The difference is largely due to the U.S. request that South Korea start paying for new categories of costs. South Korea is currently responsible for covering 40–45 percent of nonpersonnel costs on the Korean Peninsula, including local salaries, logistics, and construction projects. It also spends billions of dollars on military equipment purchased from the United States. The Trump administration is now asking Seoul to cover U.S. costs for operations, equipment, and exercises outside of South Korea but related to defense of the peninsula.
But the South Korean government has thus far rejected the new expenditures and will likely continue to resist. A reasonable, double-digit percentage increase in costs might be possible, but South Korean taxpayers are highly unlikely to accept responsibility for covering costs in support of U.S. forces and operations not located in South Korea.
How does this rift affect North Korean nuclear negotiations?
The presence of more than twenty-eight thousand U.S. military personnel on the Korean Peninsula has served as a deterrent against North Korean aggression ever since the U.S. defense commitment to South Korea went into force in 1954.
However, there have been mounting concerns in the U.S. Congress that Trump could either prematurely remove U.S. forces from the Korean Peninsula as part of a bad deal with North Korean leader Kim Jong-un or demand force reductions to punish South Korea for what he perceives as free riding. In light of these concerns, Congress clarified its ability to limit U.S. force withdrawals from the Korean Peninsula as part of the 2019 Defense Authorization Act. The act bars the reduction of U.S. forces on the peninsula to below twenty-two thousand.
The removal of U.S. forces from South Korea is a long-standing goal of North Korea, but it would carry both opportunities and risks for Pyongyang. On one hand, South Korea would be more vulnerable to extortion and nuclear blackmail without protection from the United States. On the other hand, South Korea’s conventional technological superiority over the North would no longer face restraints imposed by a United States concerned about entrapment in a new Korean conflict.
What does this mean for Japan?
Japan faces similar exorbitant demands from the Trump administration on military burden sharing and has been closely watching U.S.-South Korean negotiations. Ironically, the Trump administration’s demands should help drive these two U.S. allies together, but that hasn’t happened given recent tensions between them.
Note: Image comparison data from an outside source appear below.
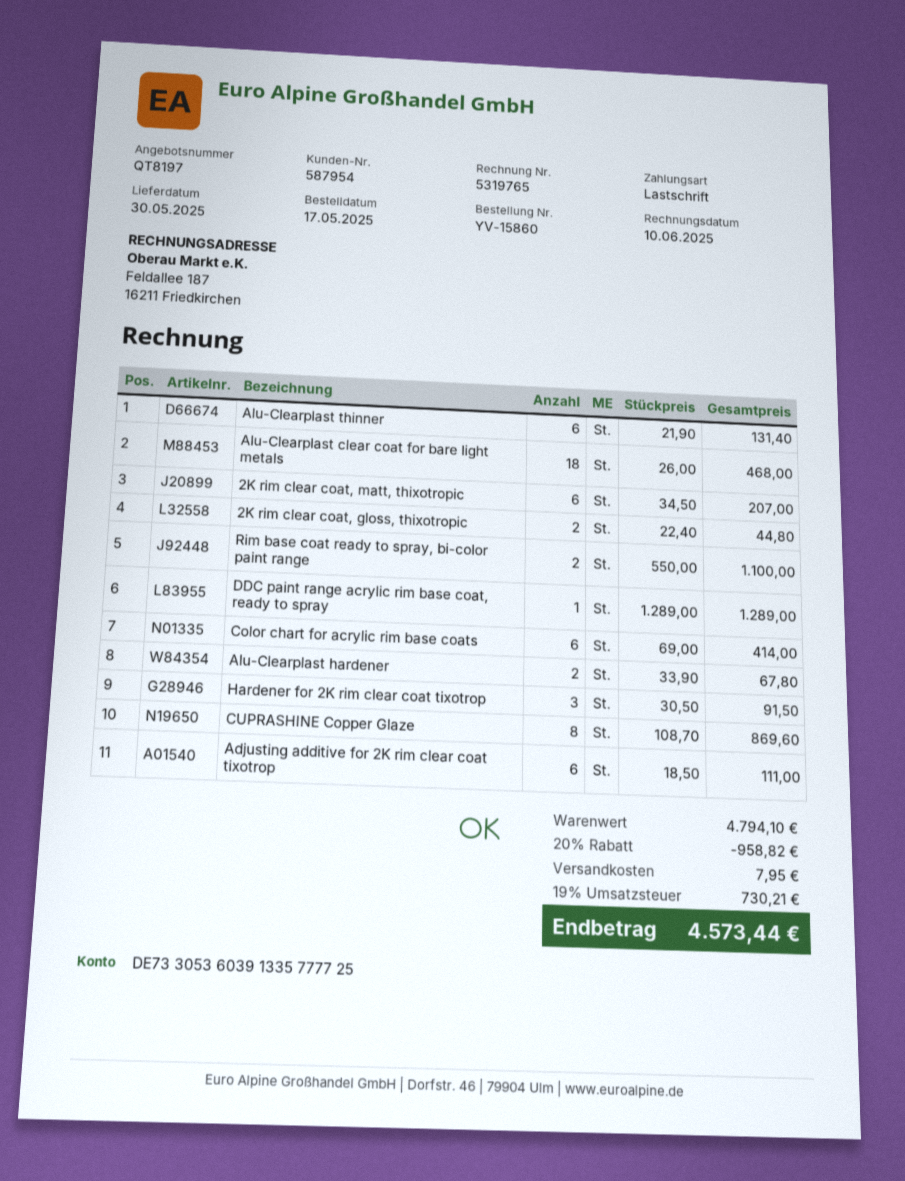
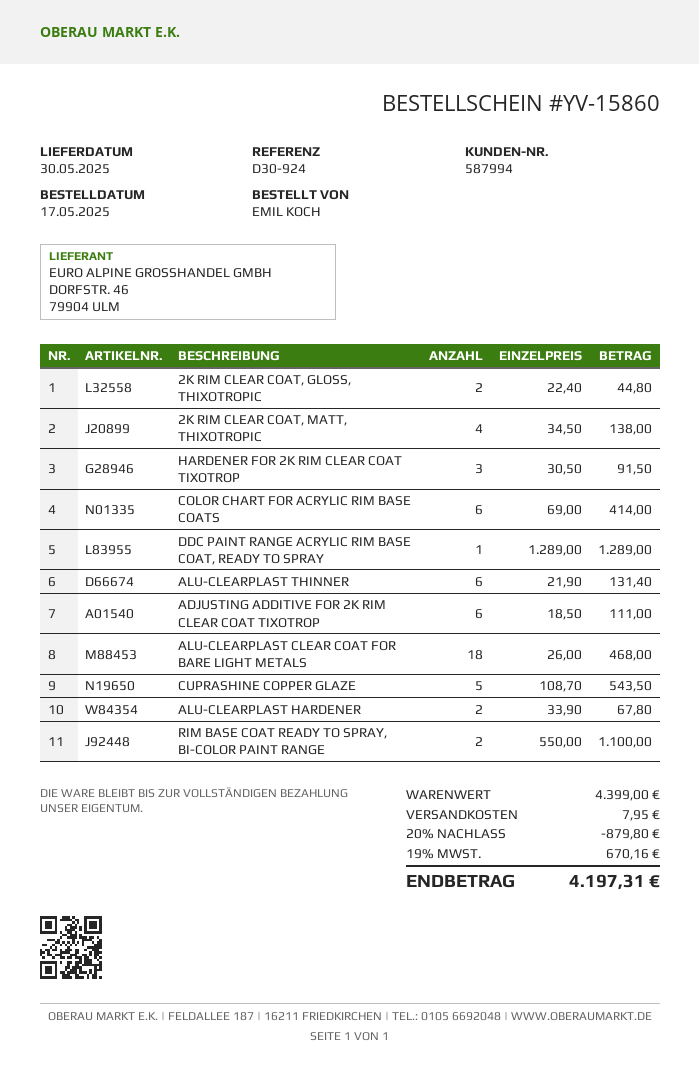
customer number: 587954 -> 587994
2K rim clear coat, matt, thixotropic: 6 x 34.50 = 207.00 -> 4 x 34.50 = 138.00
CUPRASHINE Copper Glaze: 8 x 108.70 = 869.60 -> 5 x 108.70 = 543.50
subtotal: 4794.10 -> 4399.00
discount: 20% = 958.82 -> 20% = 879.80
tax: 19% = 730.21 -> 19% = 670.16
total: 4573.44 -> 4197.31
What does China stand to gain?
As China’s regional influence and military capabilities continue to grow, Beijing could perceive the U.S.-South Korea relationship as a weak link in the Asia-Pacific alliance architecture in which the United States has been the dominant player for decades.
In recent months, China has prioritized restoring its relationship with South Korea, revealing how it could try to capitalize on current frictions as part of a strategy to displace the United States as the dominant player in Asia. China wants to ensure that the raison d’être of the U.S.-South Korea alliance remains centered on North Korea and not on impeding Chinese interests in the region.
Seoul has also sought to improve military ties with Beijing by establishing hotlines and other exchanges. But China’s economic retaliation over South Korea’s decision to host a U.S. missile defense system has remained an obstacle.